The Future

A love story that started on ChatRoulette

James and Karen met on a more serendipitous version of the internet. Where there were a lot of penises.
The Future

A love story that started on ChatRoulette

James and Karen met on a more serendipitous version of the internet. Where there were a lot of penises.

In October of 2011, James Greenwood was playing Chatroulette, the website that pairs users around the world in video chats with other users at random. Though not a habitual Chatrouletter, Greenwood, then 21 and a student at Cardiff University in Wales, had used the app before with his friends. Once, they’d left Chatroulette running in the kitchen at a house party. Though they liked to peer into living rooms and offices around the world via Chatroulette, it primarily facilitated a laugh for those people together IRL, on the same side of the camera.

Karen Bird, then 18, was also on Chatroulette that night at her home in Cincinnati. A recent high-school graduate about to begin cosmetology school, she also rarely used the site; it was primarily a social activity to enliven a dull evening with friends, the way a prank call can spice up a sleepover. Karen and her friends knew the risks of using the site — an outsize proportion of Chatroulette users tended to be exhibitionist men, and the site became known for people flashing their genitals. If Karen and her friends saw a penis, well, that was a penis they all saw together.

Karen and her friend Tera had already been on Chatroulette for a few hours that night, occasionally fielding and rejecting requests to show men their tits. James’s friends, a few hours ahead in the UK, had gone to bed after a somewhat bland session. But James stayed online, putting off coursework and looking to chat.

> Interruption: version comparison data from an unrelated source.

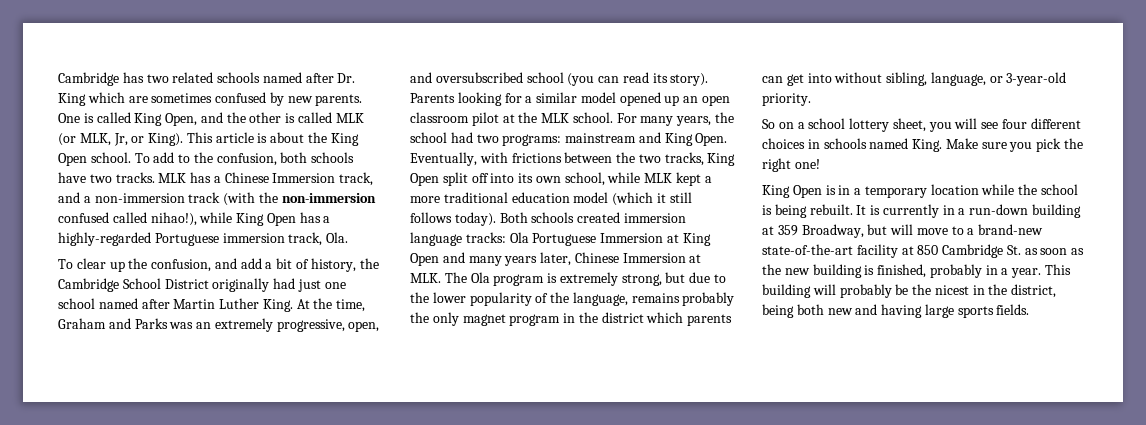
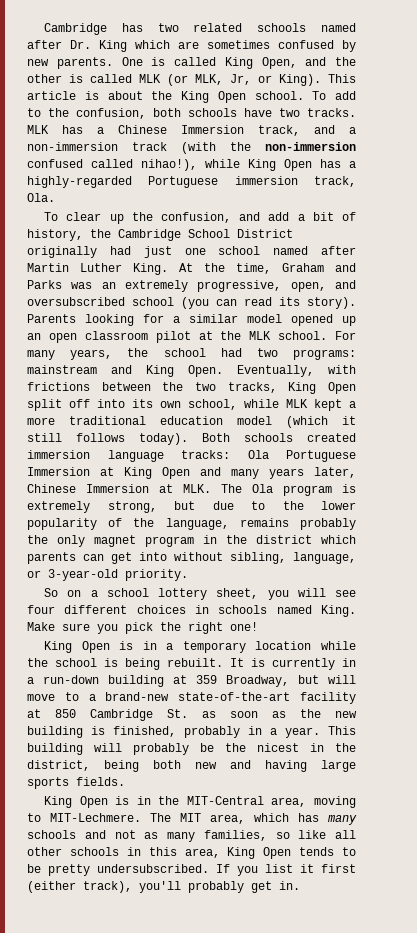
+ King Open is in the MIT-Central area, moving to MIT-Lechmere. The MIT area, which has many schools and not as many families, so like all other schools in this area, King Open tends to be pretty undersubscribed. If you list it first (either track), you'll probably get in.

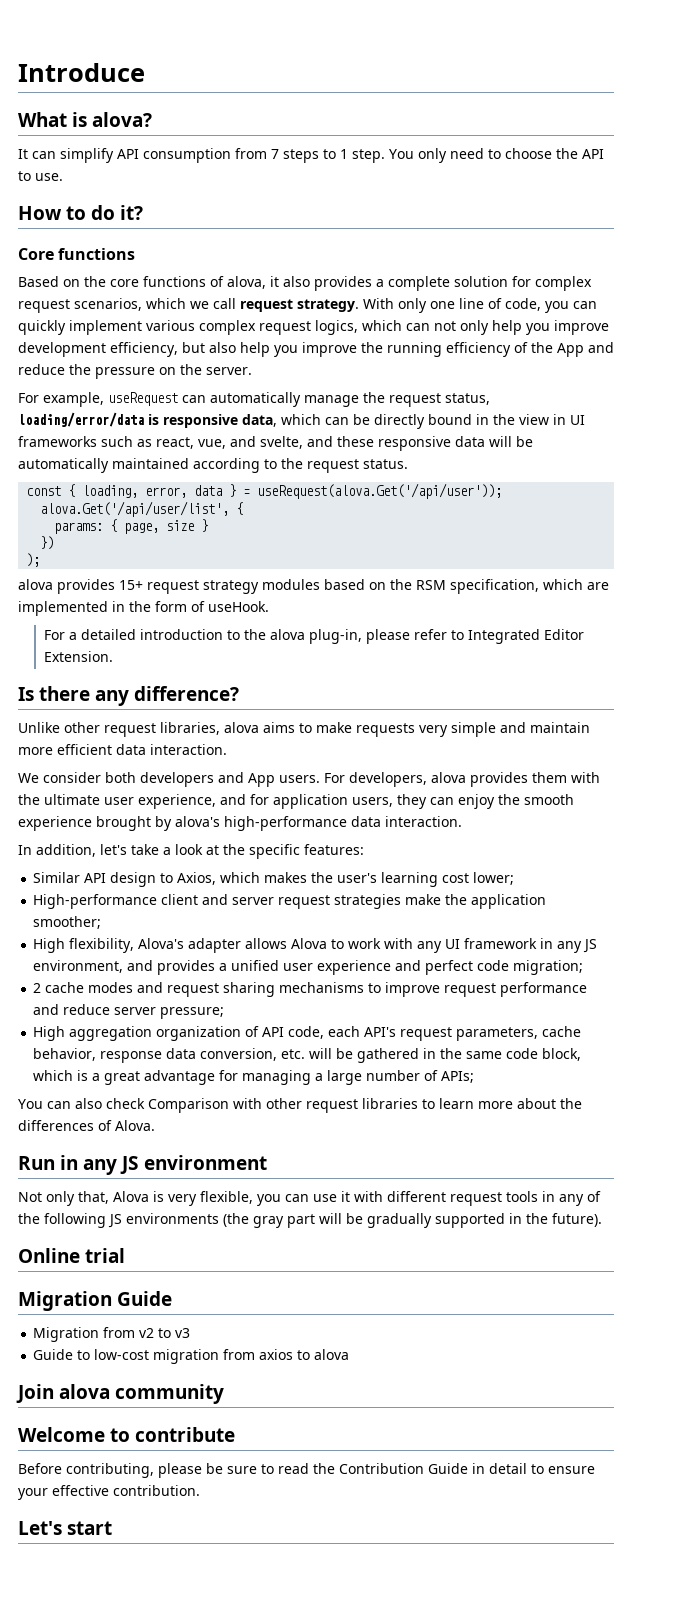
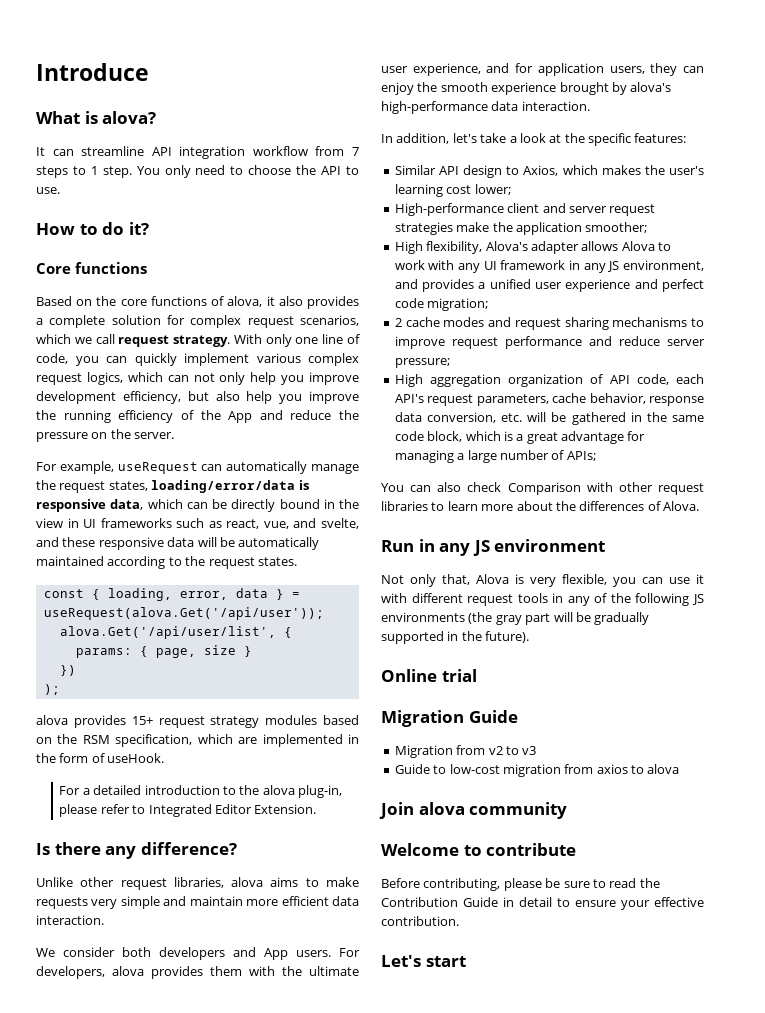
- It can simplify API consumption from 7 steps to 1 step.
+ It can streamline API integration workflow from 7 steps to 1 step.
- For example, useRequest can automatically manage the request status, loading/error/data is responsive data, which can be directly bound in the view in UI frameworks such as react, vue, and svelte, and these responsive data will be automatically maintained according to the request status.
+ For example, useRequest can automatically manage the request states, loading/error/data is responsive data, which can be directly bound in the view in UI frameworks such as react, vue, and svelte, and these responsive data will be automatically maintained according to the request states.

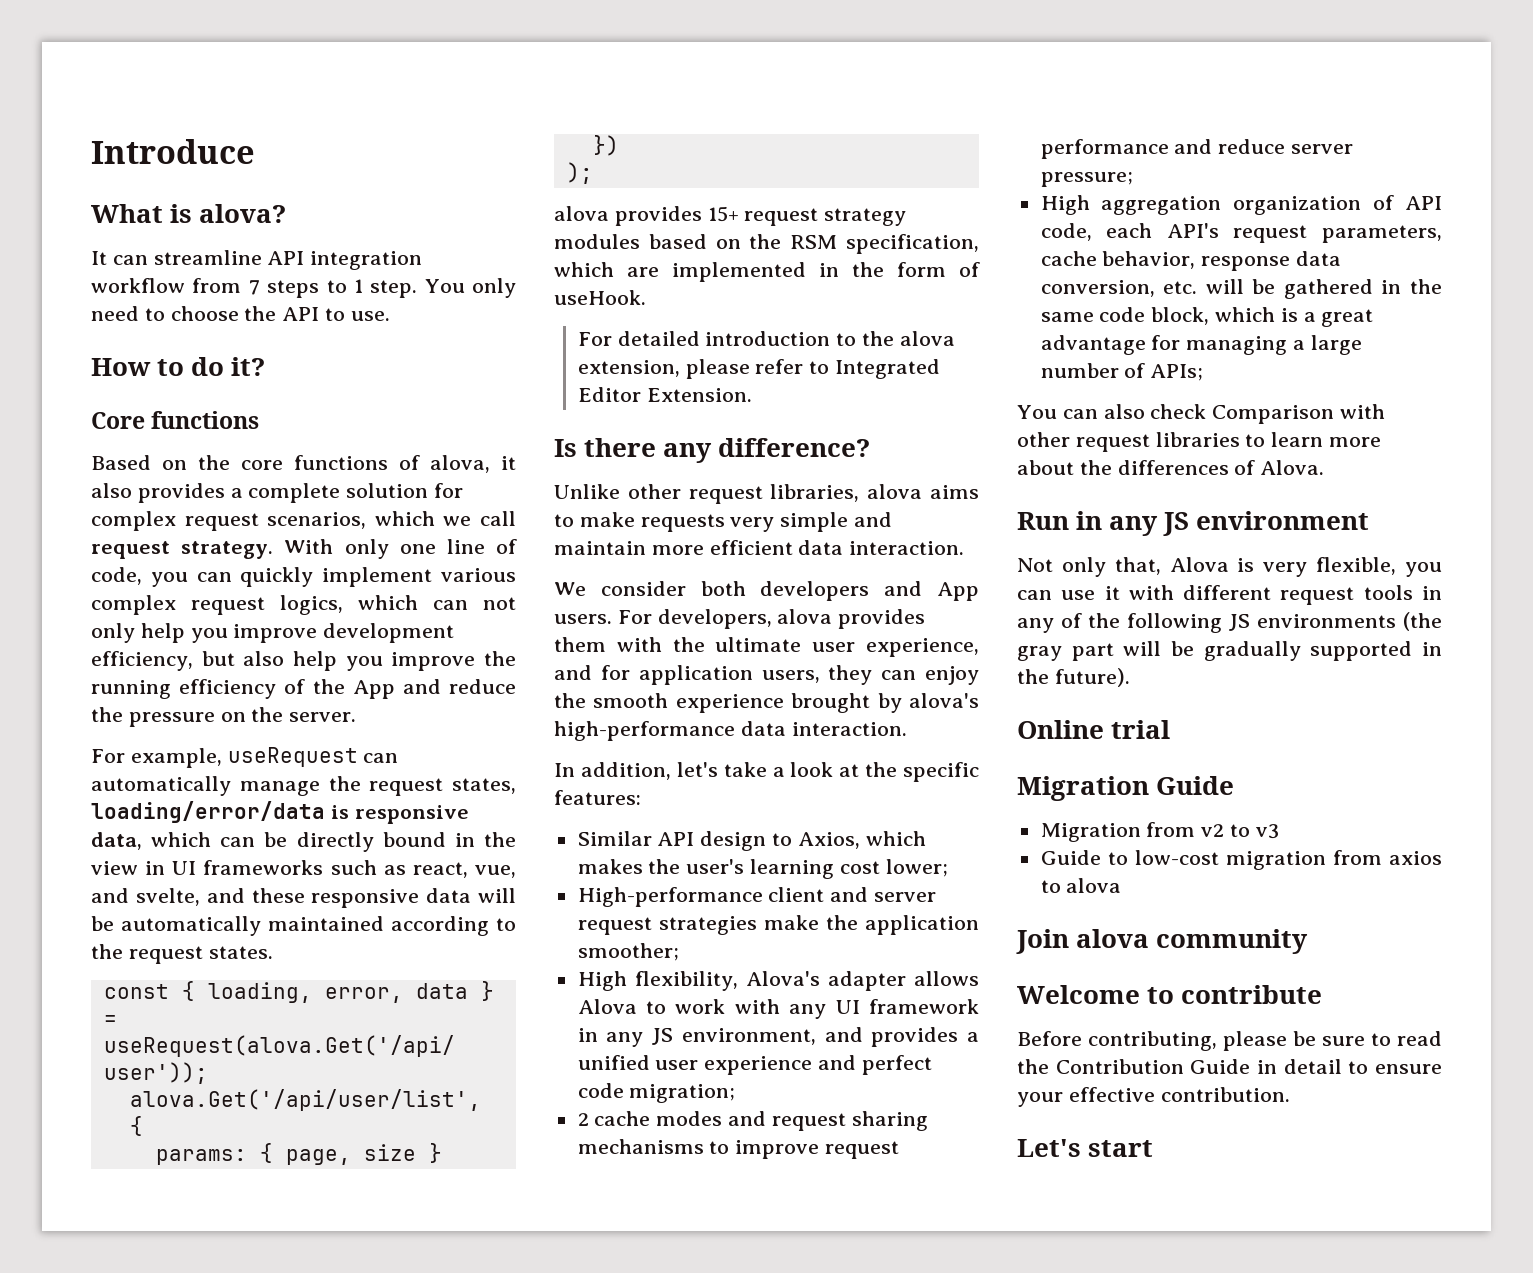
- For a detailed introduction to the alova plug-in, please refer to Integrated Editor Extension.
+ For detailed introduction to the alova extension, please refer to Integrated Editor Extension.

Then, his face popped up on Karen’s screen.

“Oh,” Karen remembers saying to her friend, “we gotta talk to him.”

The microphone on James’s webcam was broken, so, after exchanging smiles, James typed questions while Karen and Tera answered using the video camera.

“If he gets his dick out, I can always leave,” Karen said she thought at the time. But, to her relief, his dick stayed in his pants. After an hour, Tera went to bed, sensing that there was a deeper connection between James and Karen. The two continued to talk for three hours.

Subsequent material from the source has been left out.